I wanted to bounce some thoughts off your collective minds. I recently saw an ad for a cheap laptop launched by HCL - probably trying to compete with the XO and the Eee, with a 7" LCD. Contrary to their image so far of being friendly to FOSS, they seem to be preloading MS-ware (discount versions?) on this PC. I think FOSS starts with a big handicap when manufacturers offer preloaded Windows even in case of computers intended for home or educational use.
Should the community start the two following, connected initiatives?
- Lobby local computer makers like HCL and Zenith to offer an option
for loading Linux or selling systems without a pre-loaded OS (and with a tiny little discount). The pre-installed OS can be on a secondary partition, to allow Windows to be installed on a primary partition at the user's option later. I know, the manufacturers would risk paying the Microsoft Tax (TM) heavily if they tried to do anything like this, but this could at least help bring an unfair practice out into the open.
- Build up an effort to force Microsoft to let its boot loader
recognize and (hopefully) accommodate other operating systems that have been installed previously. This would at least keep them intact instead of being overwritten / rendered unusable when the user inevitably installs Windows, licensed or unlicensed, thus keeping up the possibility that it will get used sometimes, even out of curiosity.

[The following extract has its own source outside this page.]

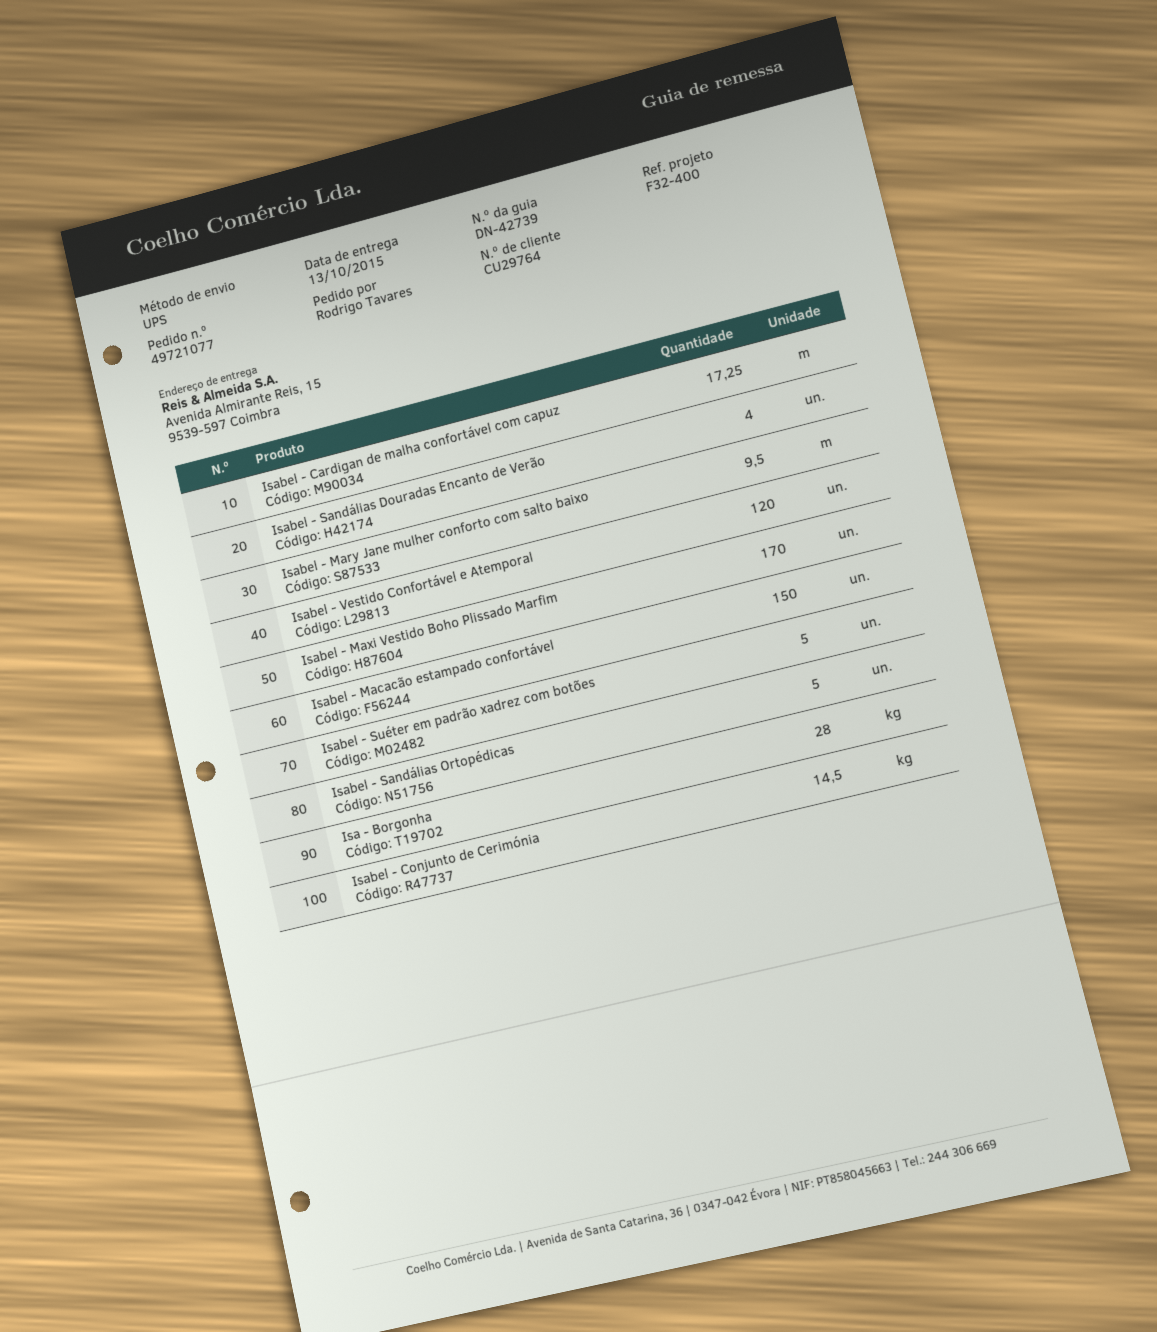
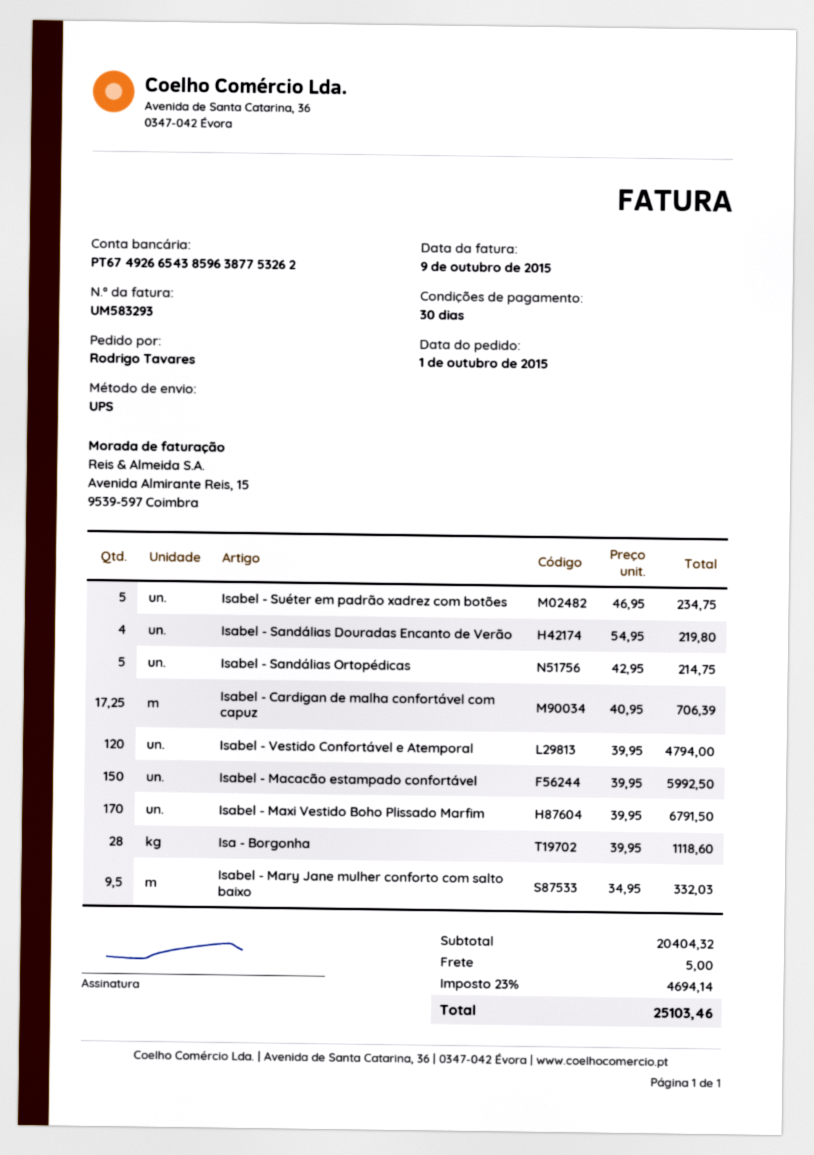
Isabel - Conjunto de Cerimónia: 14.5 -> none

Your constructive comments please.
A good idea,but we need good influence and enough people in the respective good books of the manufacturers we intend to influence.The second suggestion needs a world-wide movement,which looks like a task for the FSF.Kenneth? Also,the manufacturer might not mind paying the MS tax if either 1]he is actually interested in FOSS or 2]the community(since FOSS lacks a company/firm which can be dealt with directly) reimburses him for the loss.
Problem is case 1 is very rare while case 2 is almost impossible.Best way is that whenever FOSS supporters buy a new box,they should insist on either a clean HDD or a FOSS OS.Customer demand will eventually goad manufacturers into action.But,problem again is that we hardly ever need to change our boxes due to GNU/Linux' inherent properties of running on really old h/w just as good as on the bleeding edge.We need to solve this conundrum first.